TASK » Set down exactly, from the records below, the line with "ship to: 122" through the line with "Cap Sleeve Rib Knit Crop Top - Black: 2 -> 3", and nothing else.

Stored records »

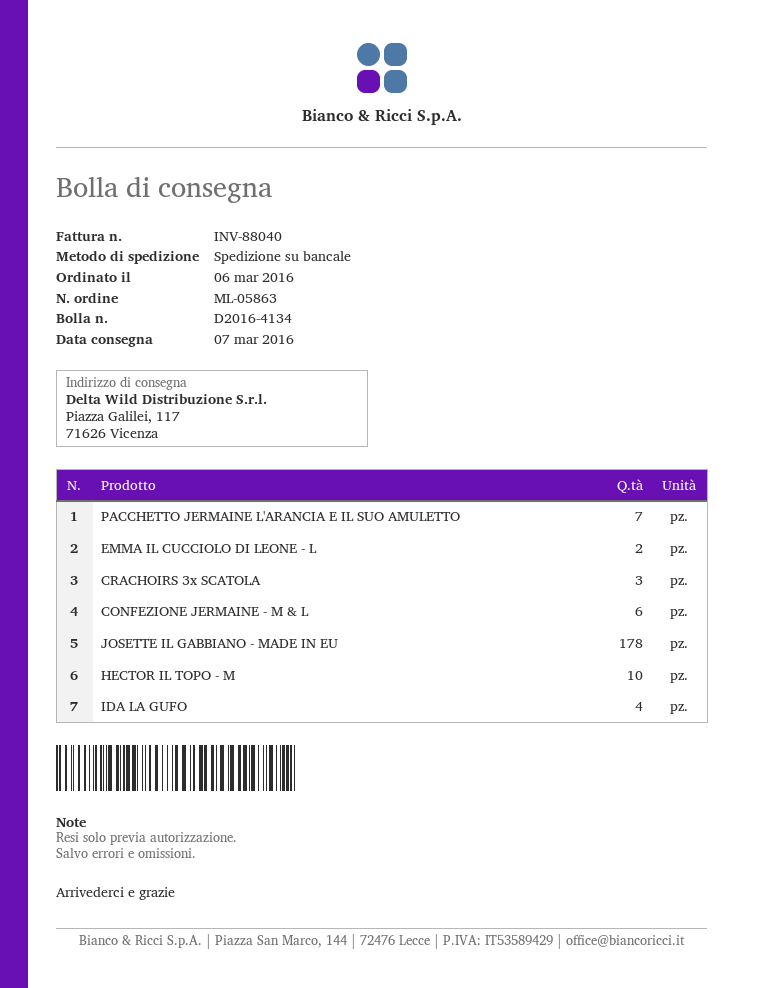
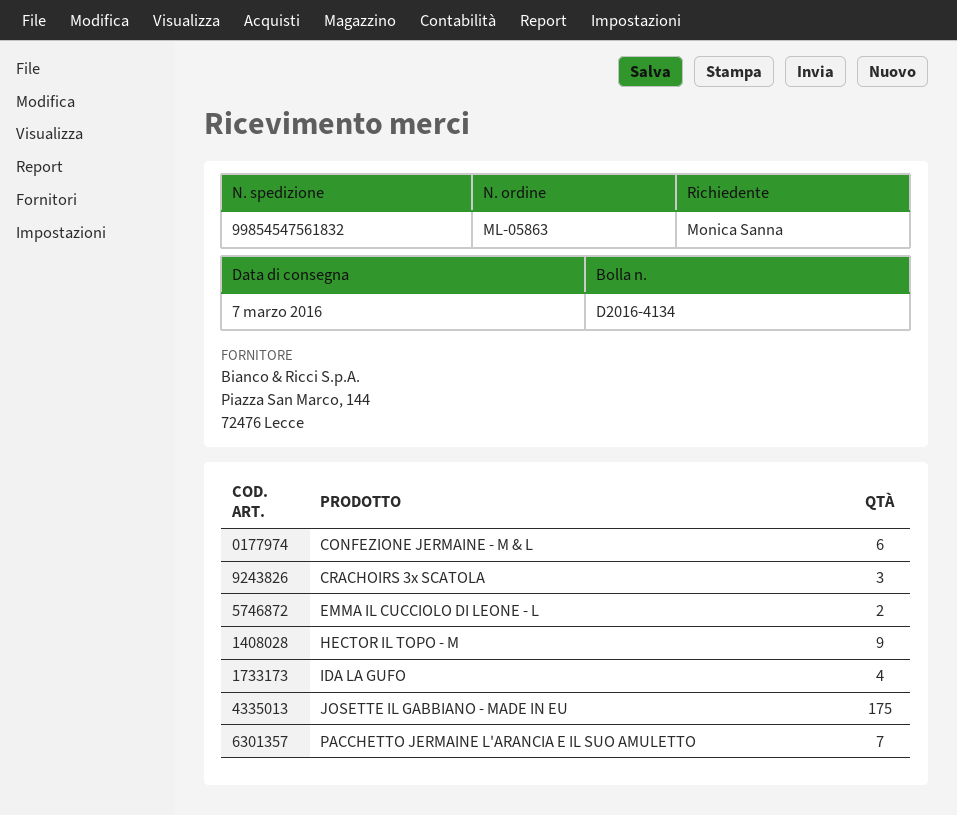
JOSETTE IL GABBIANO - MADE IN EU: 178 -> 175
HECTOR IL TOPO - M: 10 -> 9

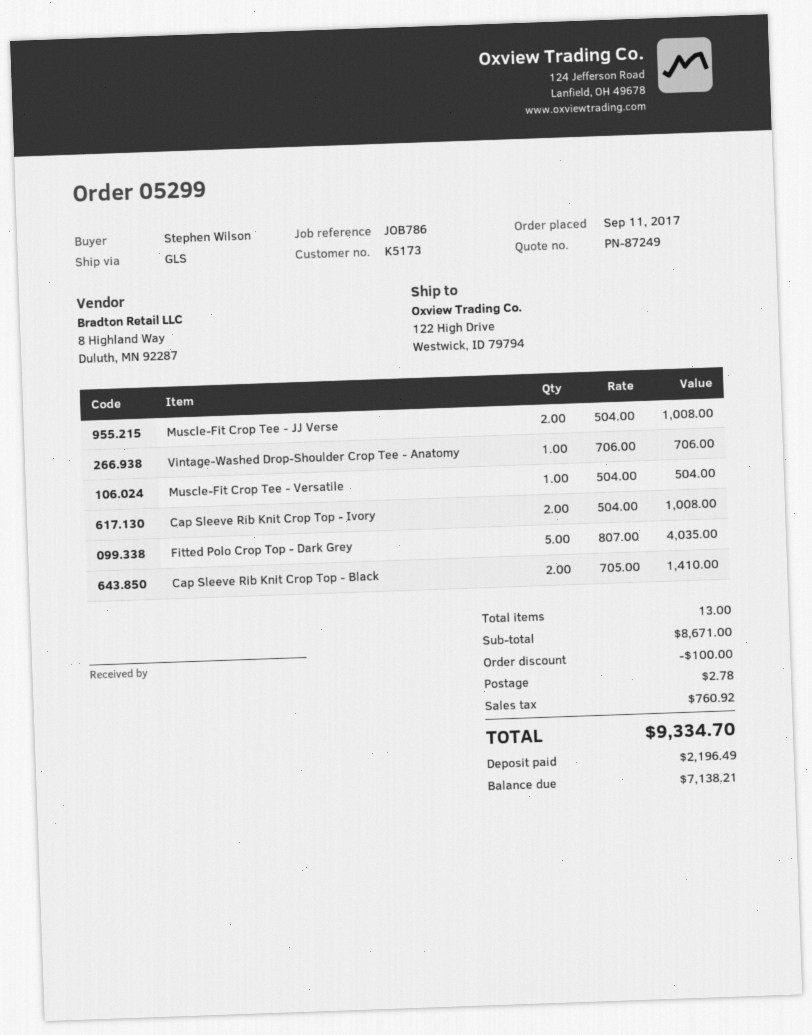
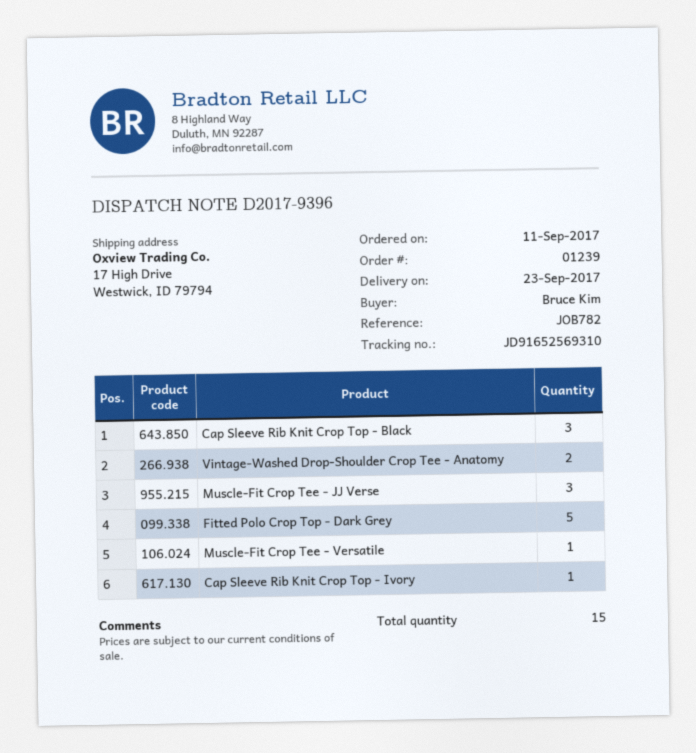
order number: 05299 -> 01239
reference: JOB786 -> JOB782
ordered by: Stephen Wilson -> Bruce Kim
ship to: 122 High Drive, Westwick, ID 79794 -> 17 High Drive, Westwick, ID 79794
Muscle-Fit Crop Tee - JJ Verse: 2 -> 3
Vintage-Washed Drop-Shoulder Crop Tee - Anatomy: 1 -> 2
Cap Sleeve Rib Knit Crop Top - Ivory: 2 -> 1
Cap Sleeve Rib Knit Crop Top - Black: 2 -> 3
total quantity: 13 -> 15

RESULT »
ship to: 122 High Drive, Westwick, ID 79794 -> 17 High Drive, Westwick, ID 79794
Muscle-Fit Crop Tee - JJ Verse: 2 -> 3
Vintage-Washed Drop-Shoulder Crop Tee - Anatomy: 1 -> 2
Cap Sleeve Rib Knit Crop Top - Ivory: 2 -> 1
Cap Sleeve Rib Knit Crop Top - Black: 2 -> 3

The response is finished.